__Exercise__: For this exercise, write out every entry exactly and leave the pictures out.

__Recorded data__:
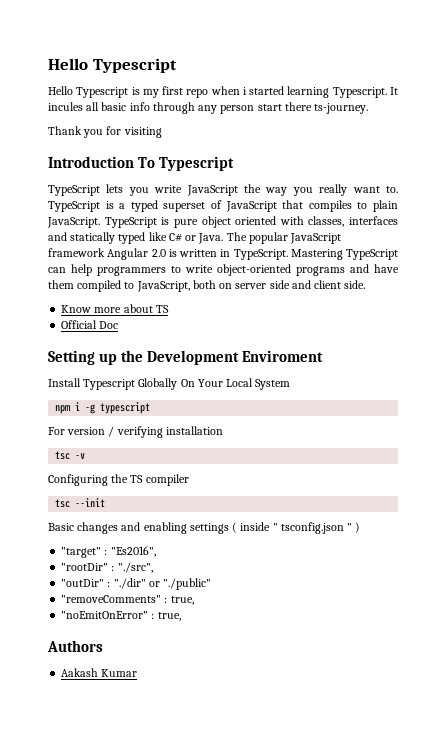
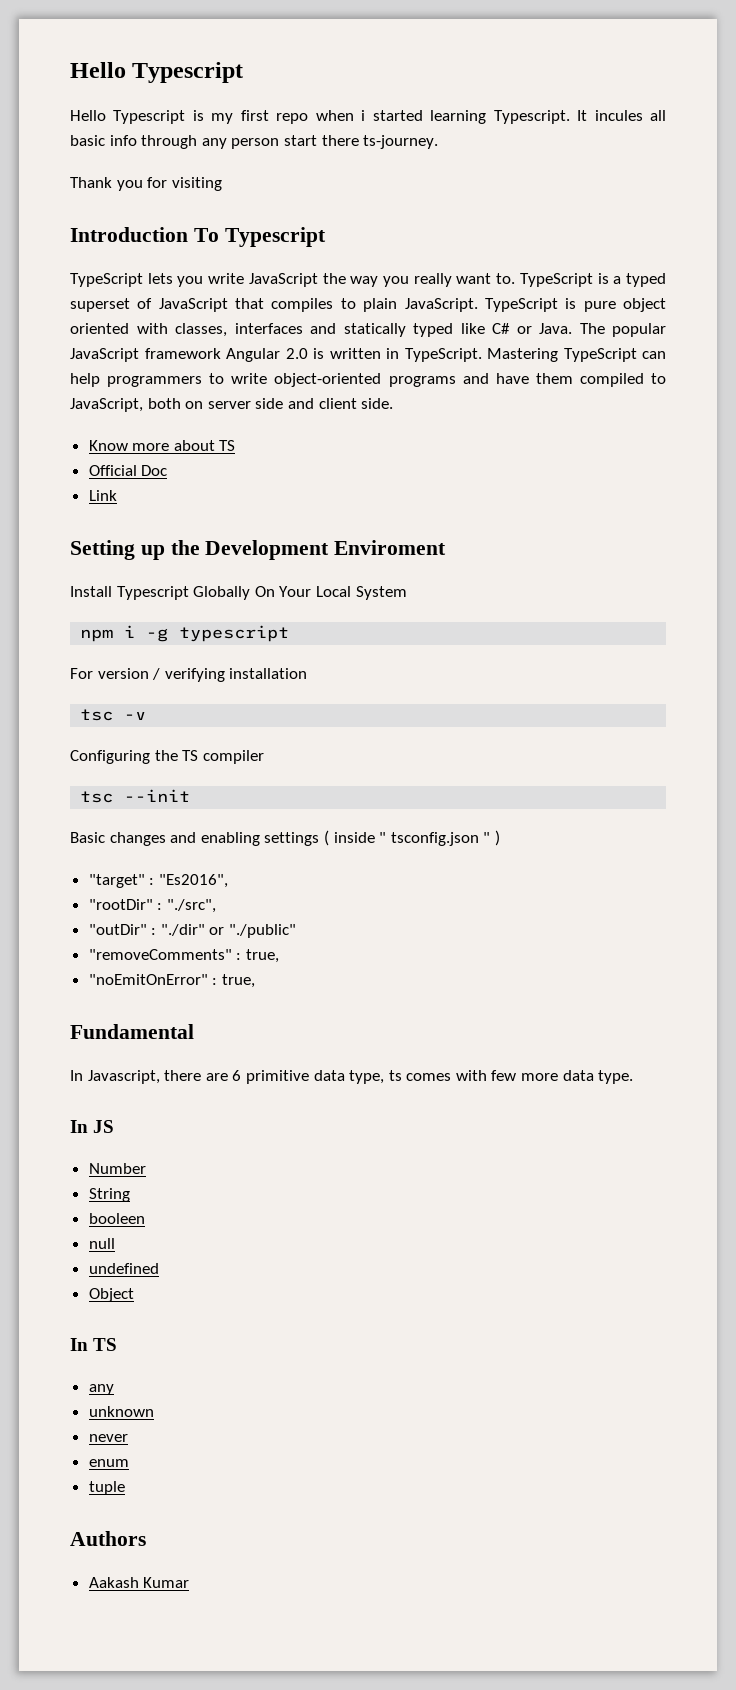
+ Link
+ Fundamental
+ In Javascript, there are 6 primitive data type, ts comes with few more data type.
+ In JS
+ Number
+ String
+ booleen
+ null
+ undefined
+ Object
+ In TS
+ any
+ unknown
+ never
+ enum
+ tuple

__Result of the exercise__:
+ Link
+ Fundamental
+ In Javascript, there are 6 primitive data type, ts comes with few more data type.
+ In JS
+ Number
+ String
+ booleen
+ null
+ undefined
+ Object
+ In TS
+ any
+ unknown
+ never
+ enum
+ tuple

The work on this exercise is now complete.